If you try going to 'zeetv.com' and get this message, be assured that neither your computer nor the Zee network is to blame. A hacker who's less smart than he'd like you to believe, (he thinks Kashmir becomes Pakistan's territory if a mouse is clicked) hacked into zeetv.com and put out material such as the passage quoted above.

But he made one mistake: zeetv.com isn't the Zee site. "Our website is 'zeetelevision.com', somebody is just squatting on the domain name 'zeetv.com'," said Sainath Aiyar, Zee's spokesman, talking to The Hindustan Times. People at Zee say that the squatter's identity is a mystery. The only thing they know is that he's based in the US. "We've told our offices in the States to look into the matter," says Aiyar.

They might want to check with a Mr Rahul Dholakia of Tulip Drive, New Jersey. Dholakia bought the URL (unique resource locator — that's name, in English) 'zeetv.com' in 1998, through an Australia-based domain name registration site called oznic.com. The going rate for a registration on this site is currently $24 a year. Dholakia is probably paying even less, but he wants three 0s added to $24 in order to sell. Zee TV's problems with anything that involves adding zeros just don't seem to end. Incidentally, 'zeetv.net', 'zeetv.org' and 'zeetv.co.uk' have also been taken.

But there is a faintly sinister angle to the break-in. The hacked site has a list of items, most of which link to the website of the Kashmir Liberation Cell, government of 'Azad Jammu and Kashmir'. This site regularly puts out inflammatory material on Kashmir in the hope that somebody will read it. And the hacker would surely have been lauded for generating some traffic for it by his Pakistani friends.

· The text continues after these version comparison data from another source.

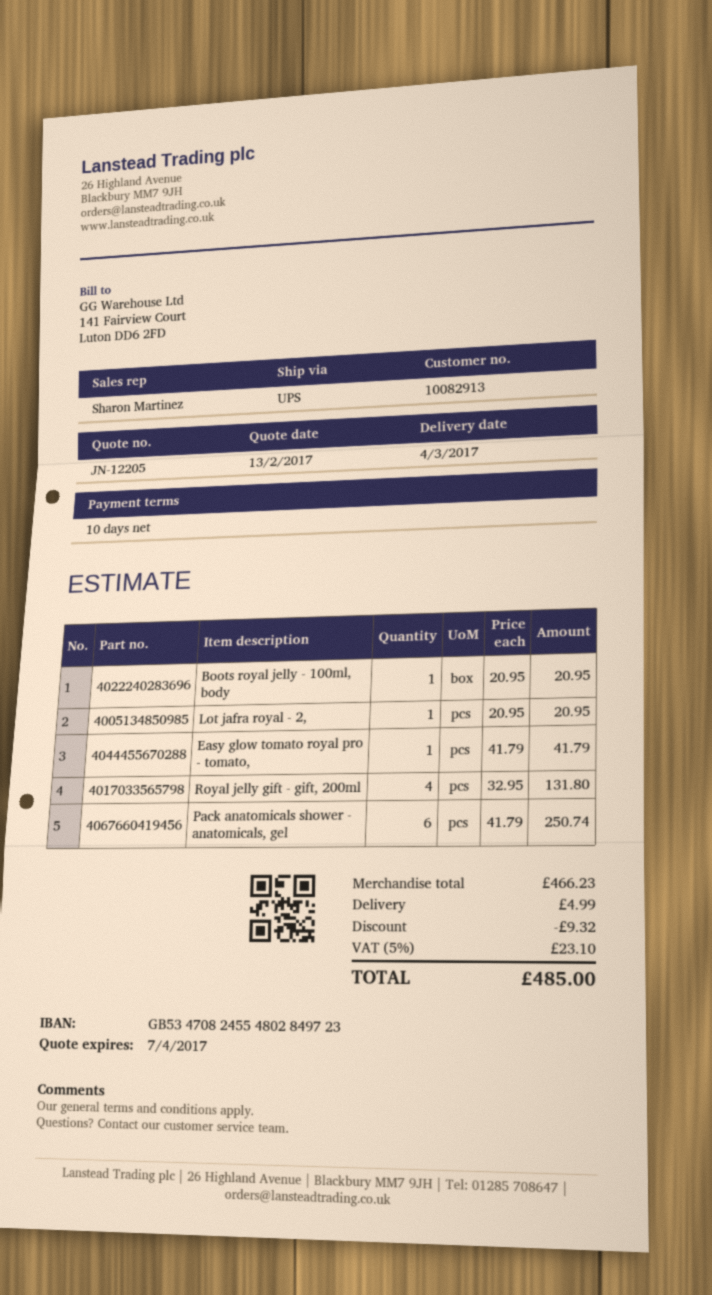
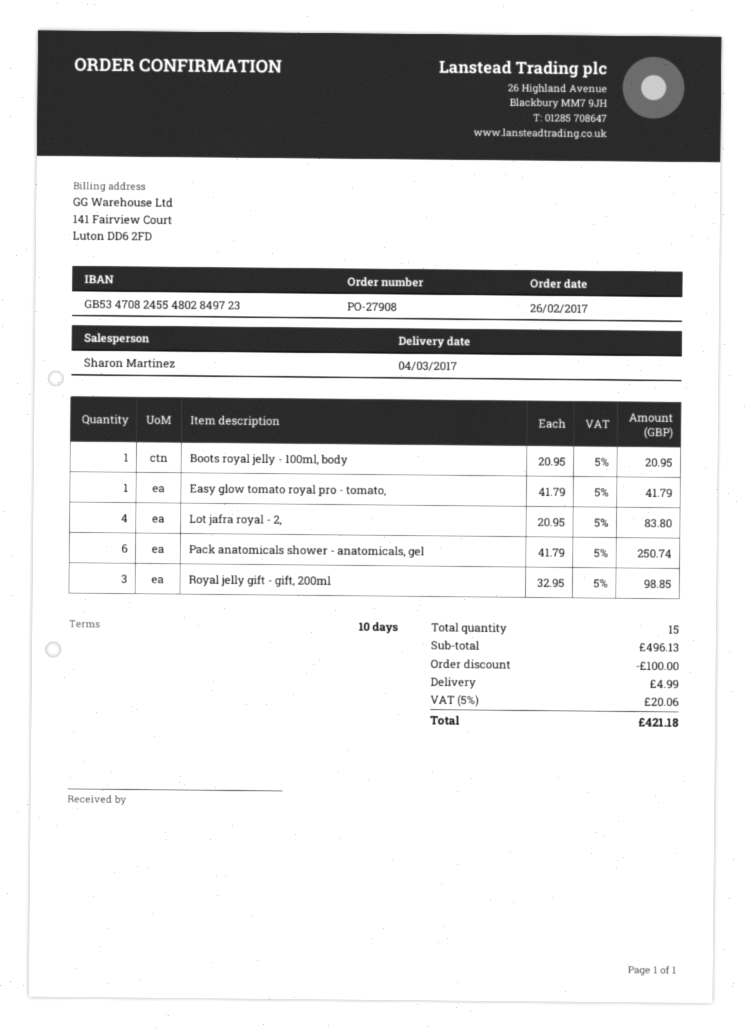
Lot jafra royal - 2,: 1 x 20.95 = 20.95 -> 4 x 20.95 = 83.80
Royal jelly gift - gift, 200ml: 4 x 32.95 = 131.80 -> 3 x 32.95 = 98.85
subtotal: 466.23 -> 496.13
discount: 9.32 -> 100.00
tax: 5% = 23.10 -> 5% = 20.06
total: 485.00 -> 421.18

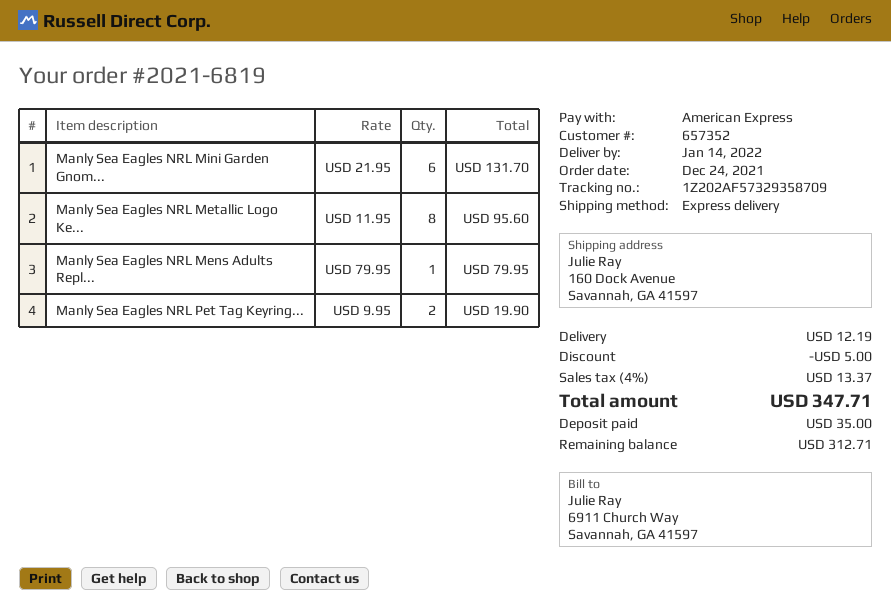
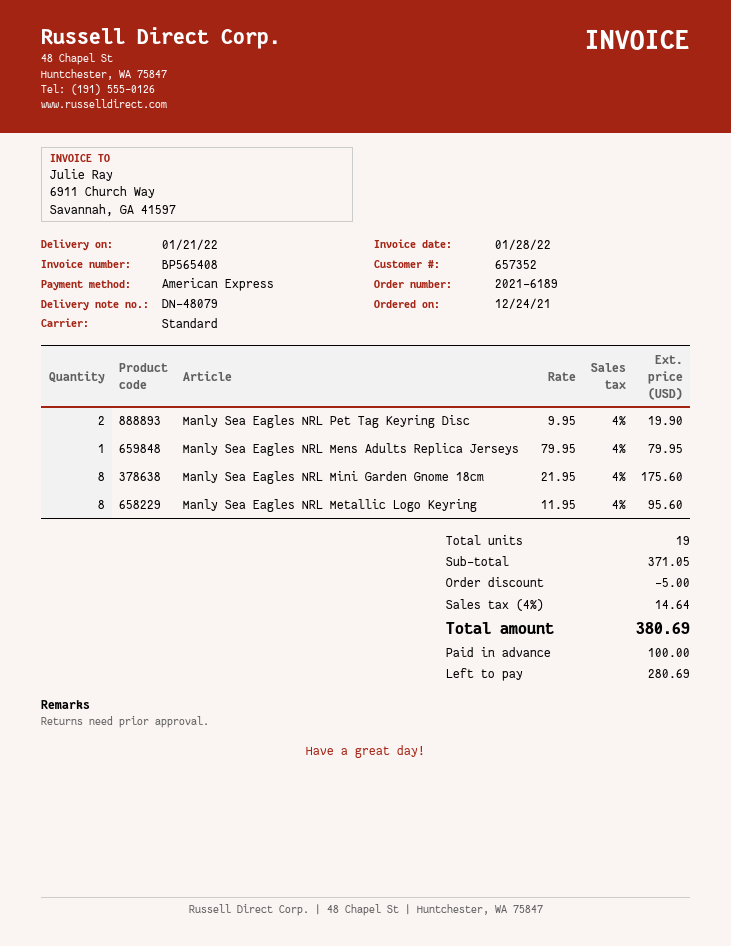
order number: 2021-6819 -> 2021-6189
delivery date: 2022-01-14 -> 2022-01-21
shipping method: express -> standard
Manly Sea Eagles NRL Mini Garden Gnom...: 6 x 21.95 = 131.70 -> 8 x 21.95 = 175.60
shipping: 12.19 -> none
tax: 4% = 13.37 -> 4% = 14.64
total: 347.71 -> 380.69
deposit: 35.00 -> 100.00
balance: 312.71 -> 280.69

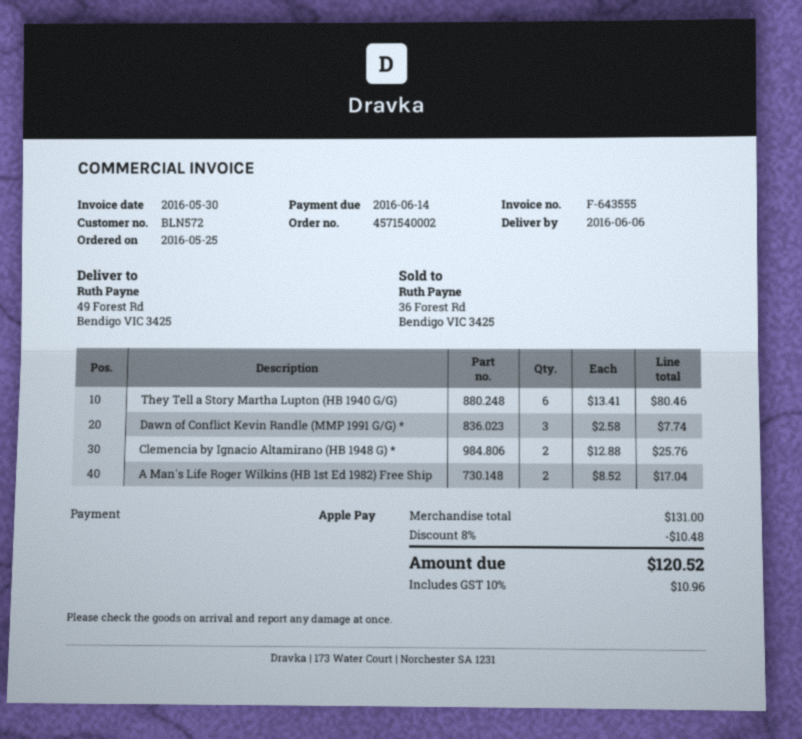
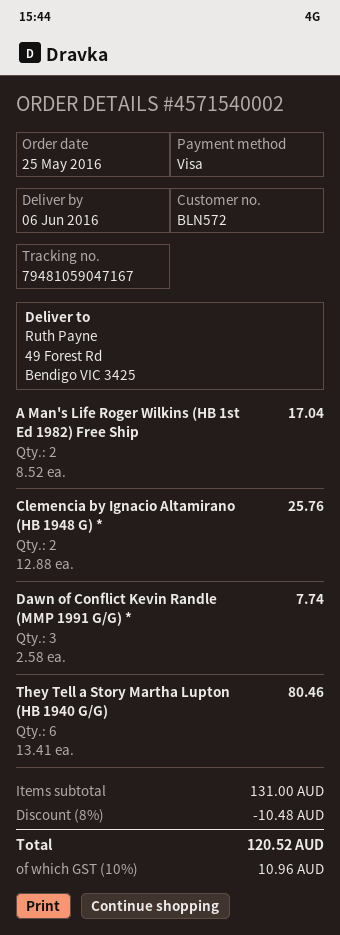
payment method: Apple Pay -> Visa

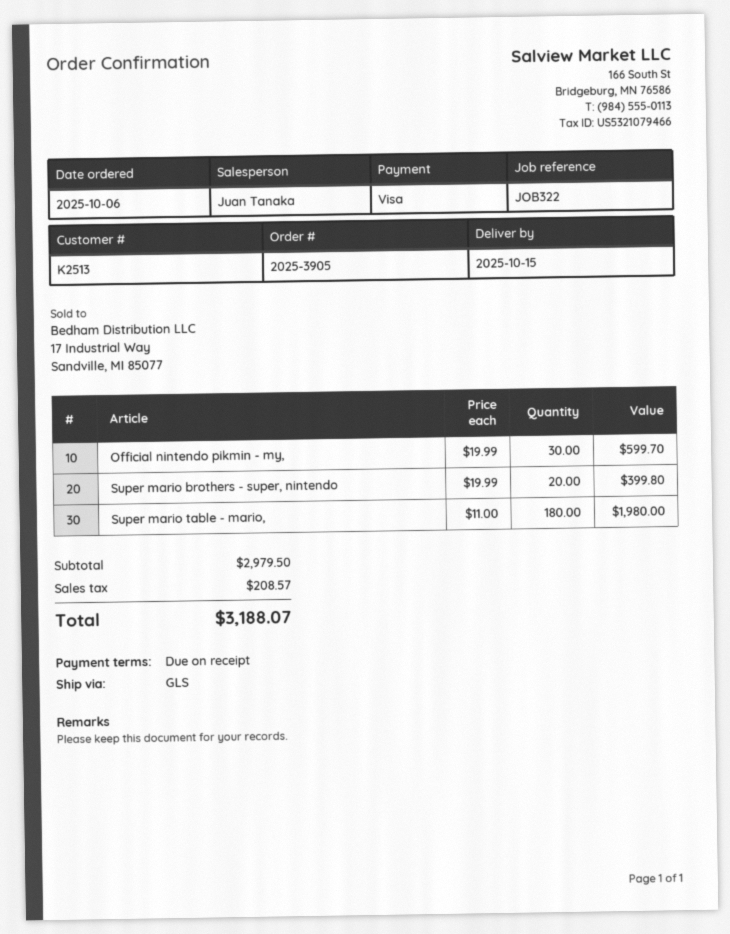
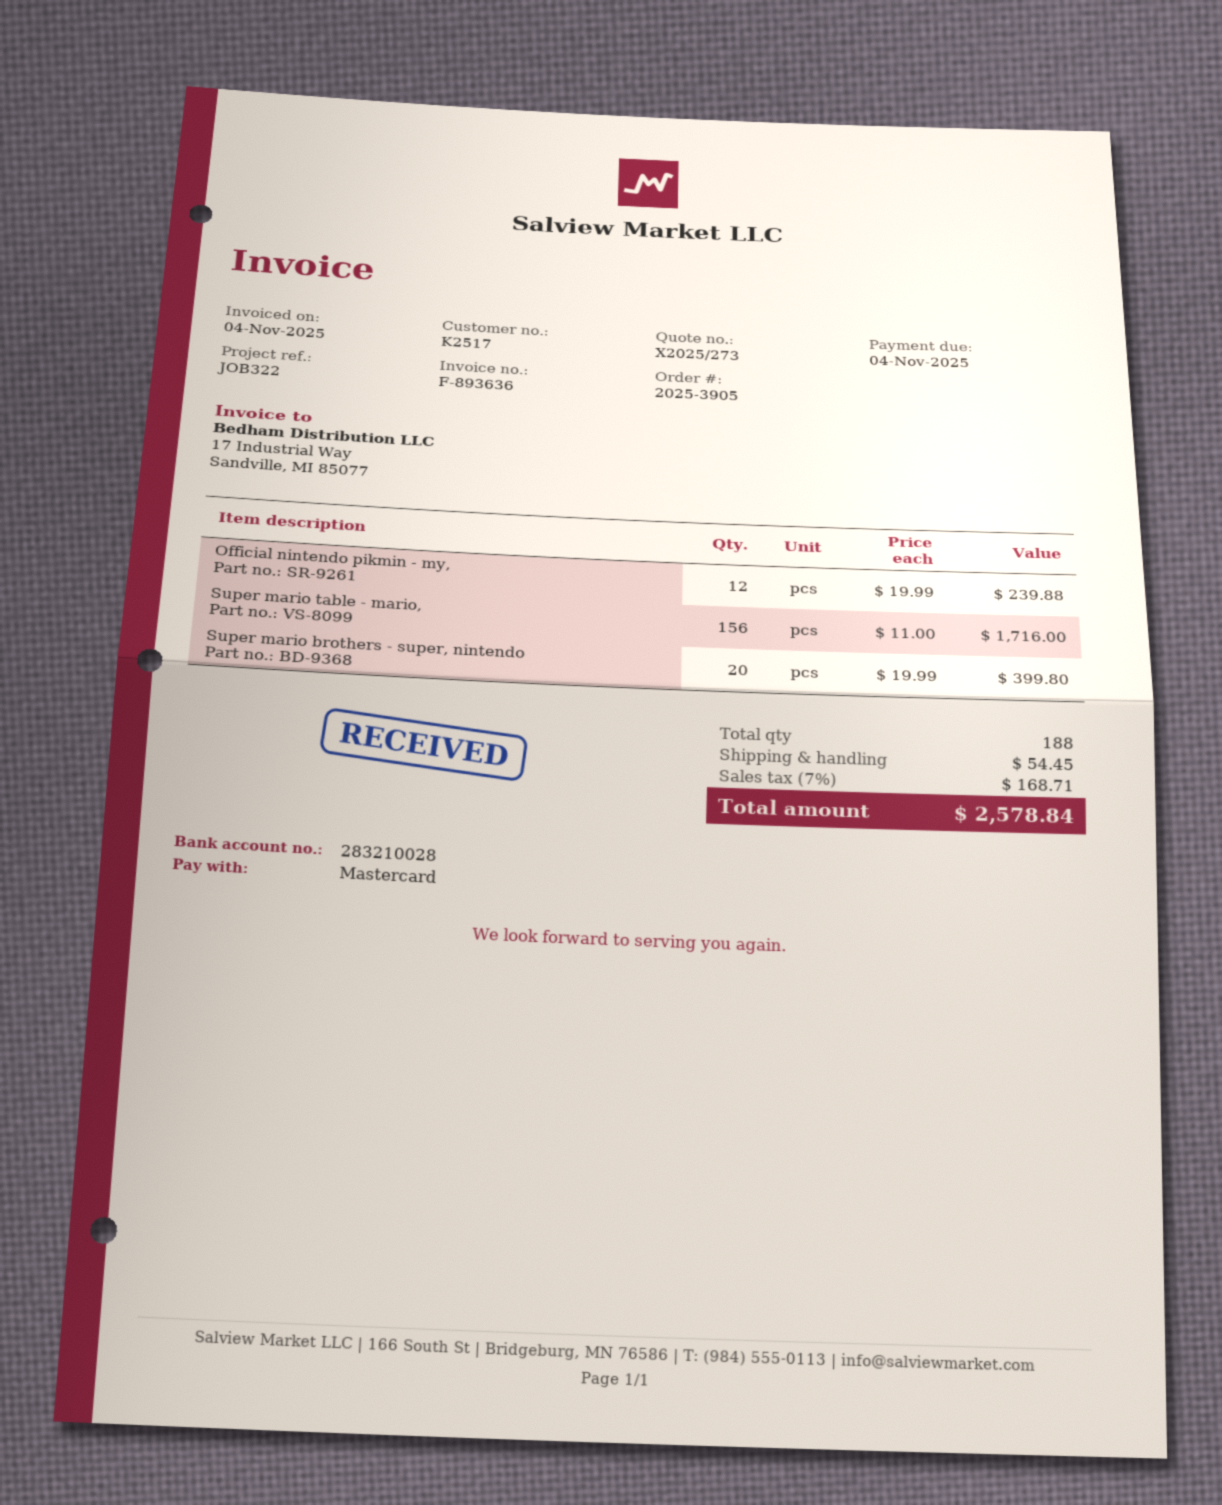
customer number: K2513 -> K2517
payment method: Visa -> Mastercard
Official nintendo pikmin - my,: 30 x 19.99 = 599.70 -> 12 x 19.99 = 239.88
Super mario table - mario,: 180 x 11.00 = 1980.00 -> 156 x 11.00 = 1716.00
shipping: none -> 54.45
tax: 208.57 -> 168.71
total: 3188.07 -> 2578.84

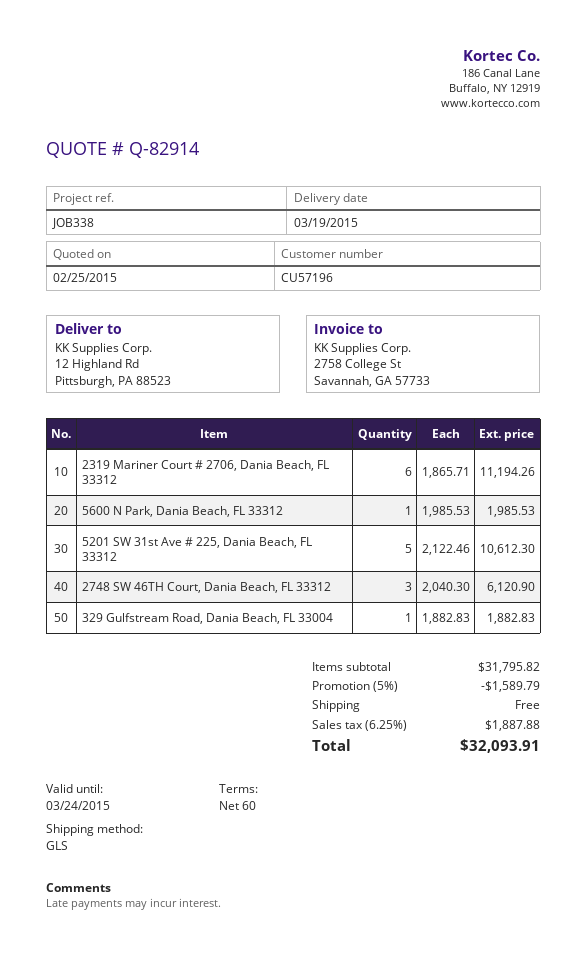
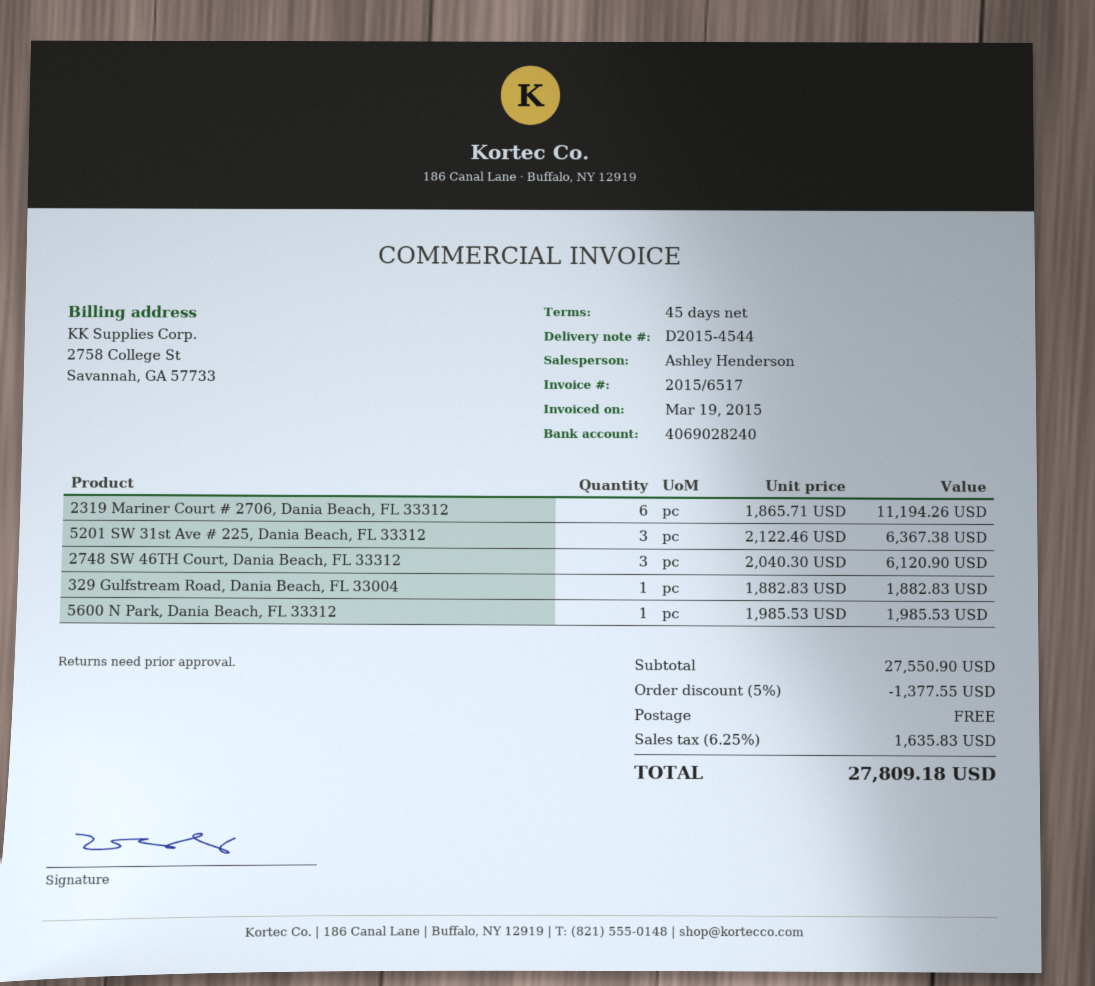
payment terms: 60 days -> 45 days
5201 SW 31st Ave # 225, Dania Beach, FL 33312: 5 x 2122.46 = 10612.30 -> 3 x 2122.46 = 6367.38
subtotal: 31795.82 -> 27550.90
discount: 5% = 1589.79 -> 5% = 1377.55
tax: 6.25% = 1887.88 -> 6.25% = 1635.83
total: 32093.91 -> 27809.18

Educated visitors, however, would be shocked at the poor quality of the content: the hacker appears to have every dirty word in his vocabulary, but lacks the English to string them into coherent sentences. Even so, he does seem to have a sense of humour. Here are a few samples:

Q: How do you disable Indian missiles?
A: Cut the rubber band.
Q: How can you tell when an Indian is lying?
A: His lips are moving.

These are generic jokes, and are absolutely hilarious if you swap 'Indian' with 'Pakistani'. Which brings us to the other crucial mistake the hacker made: he didn't give zeetv.com, the look and feel of Zee’s official site. As and when an Indian condescends to try the same sort of stunt with PTV, our edge in infotech will show.